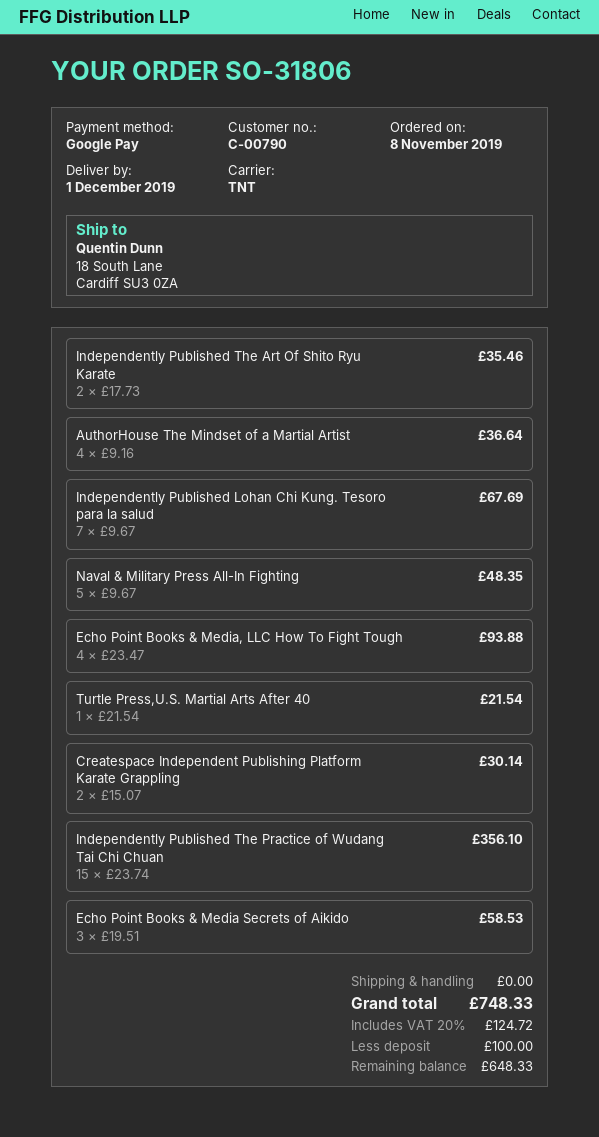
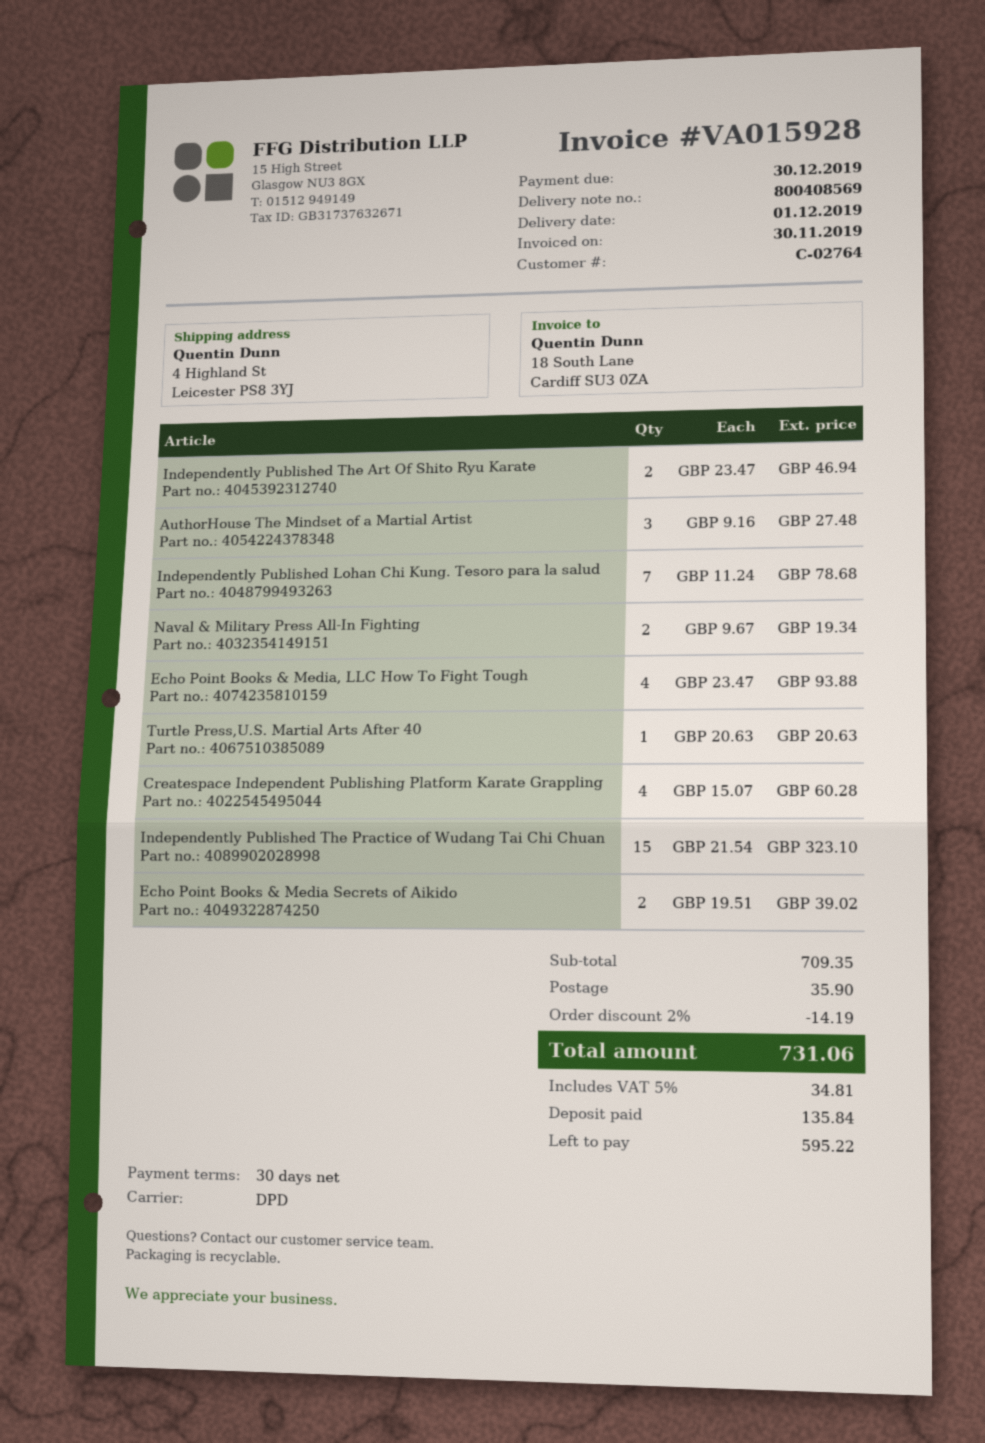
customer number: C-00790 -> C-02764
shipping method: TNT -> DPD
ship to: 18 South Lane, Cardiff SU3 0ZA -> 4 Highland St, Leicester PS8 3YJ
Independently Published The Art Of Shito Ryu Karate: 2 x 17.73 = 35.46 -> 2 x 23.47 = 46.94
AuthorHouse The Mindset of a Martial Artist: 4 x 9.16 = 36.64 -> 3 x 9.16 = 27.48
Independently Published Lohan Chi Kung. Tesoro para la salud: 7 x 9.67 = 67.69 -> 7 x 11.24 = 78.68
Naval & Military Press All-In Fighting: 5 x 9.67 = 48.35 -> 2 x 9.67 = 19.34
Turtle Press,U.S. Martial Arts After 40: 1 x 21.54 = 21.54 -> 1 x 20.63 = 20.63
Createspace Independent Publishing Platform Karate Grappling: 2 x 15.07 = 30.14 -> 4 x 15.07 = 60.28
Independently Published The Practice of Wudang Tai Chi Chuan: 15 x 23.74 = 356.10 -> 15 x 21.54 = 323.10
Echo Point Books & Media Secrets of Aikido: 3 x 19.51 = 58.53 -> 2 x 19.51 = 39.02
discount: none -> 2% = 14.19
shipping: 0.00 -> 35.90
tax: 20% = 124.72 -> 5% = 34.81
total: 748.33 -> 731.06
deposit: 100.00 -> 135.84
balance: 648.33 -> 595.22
---
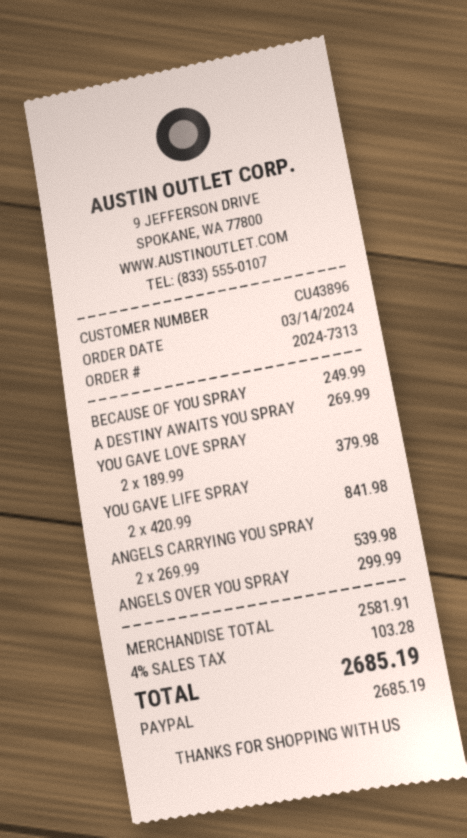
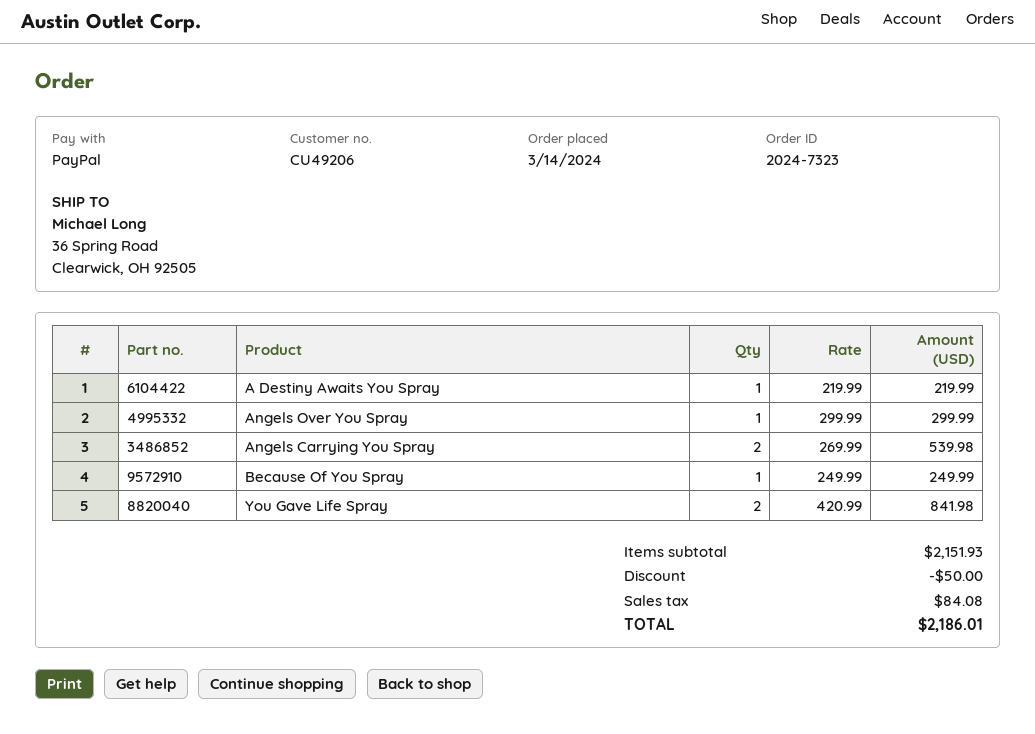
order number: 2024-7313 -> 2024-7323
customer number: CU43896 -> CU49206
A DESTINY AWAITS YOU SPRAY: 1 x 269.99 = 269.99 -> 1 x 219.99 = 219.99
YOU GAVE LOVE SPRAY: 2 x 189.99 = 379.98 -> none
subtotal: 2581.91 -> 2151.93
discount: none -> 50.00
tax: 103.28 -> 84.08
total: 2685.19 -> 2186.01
--
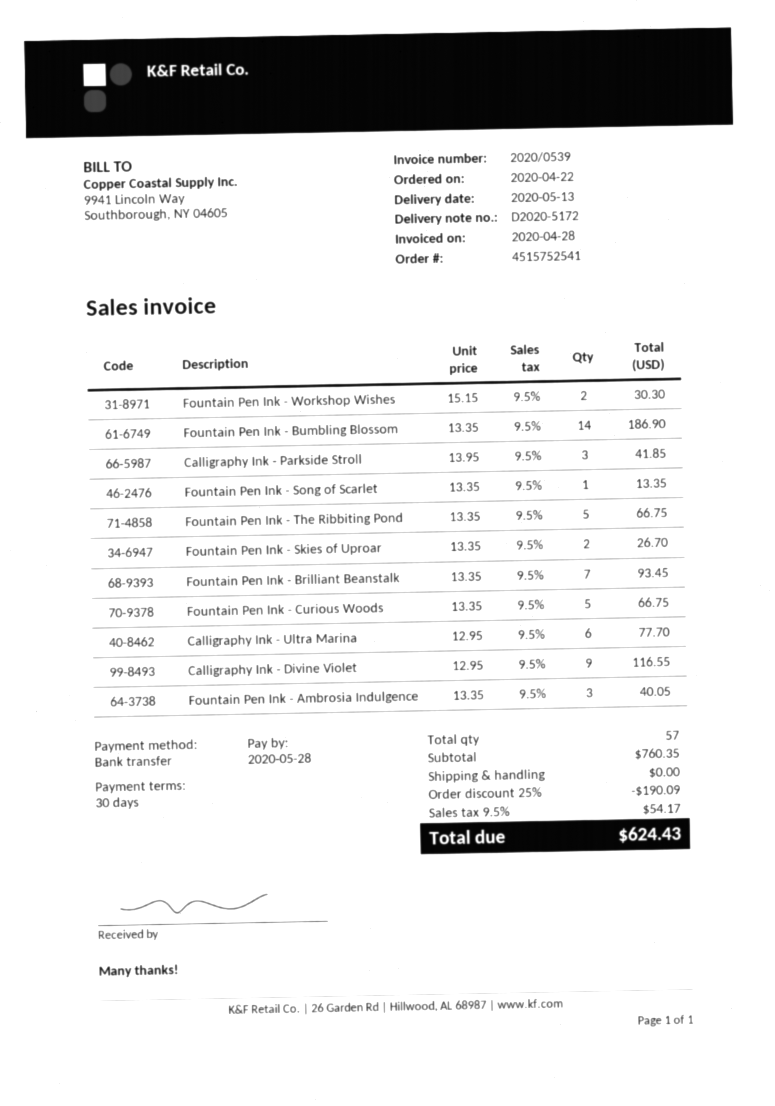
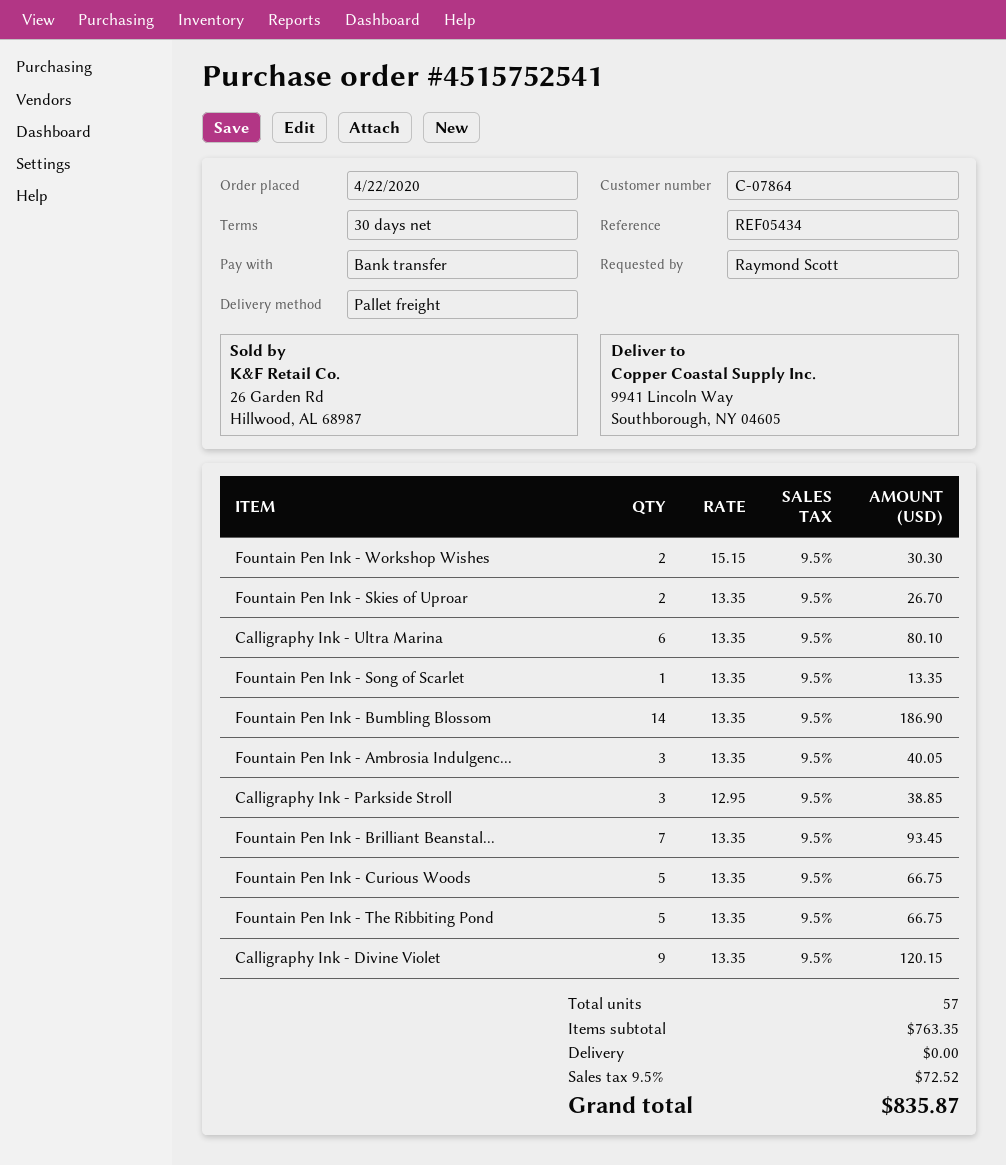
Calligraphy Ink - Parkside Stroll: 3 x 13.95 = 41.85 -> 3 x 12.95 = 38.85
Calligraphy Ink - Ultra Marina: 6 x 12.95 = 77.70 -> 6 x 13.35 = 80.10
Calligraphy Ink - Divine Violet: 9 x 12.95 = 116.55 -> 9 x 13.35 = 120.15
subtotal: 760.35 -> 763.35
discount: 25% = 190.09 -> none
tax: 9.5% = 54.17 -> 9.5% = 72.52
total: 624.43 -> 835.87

■ **Aim of the task**
Copy out the lines above exactly, beginning at the one that contains "customer number: CU43896 -> CU49206" and ending at the one that contains "total: 2685.19 -> 2186.01".

■ **Exercise output**
customer number: CU43896 -> CU49206
A DESTINY AWAITS YOU SPRAY: 1 x 269.99 = 269.99 -> 1 x 219.99 = 219.99
YOU GAVE LOVE SPRAY: 2 x 189.99 = 379.98 -> none
subtotal: 2581.91 -> 2151.93
discount: none -> 50.00
tax: 103.28 -> 84.08
total: 2685.19 -> 2186.01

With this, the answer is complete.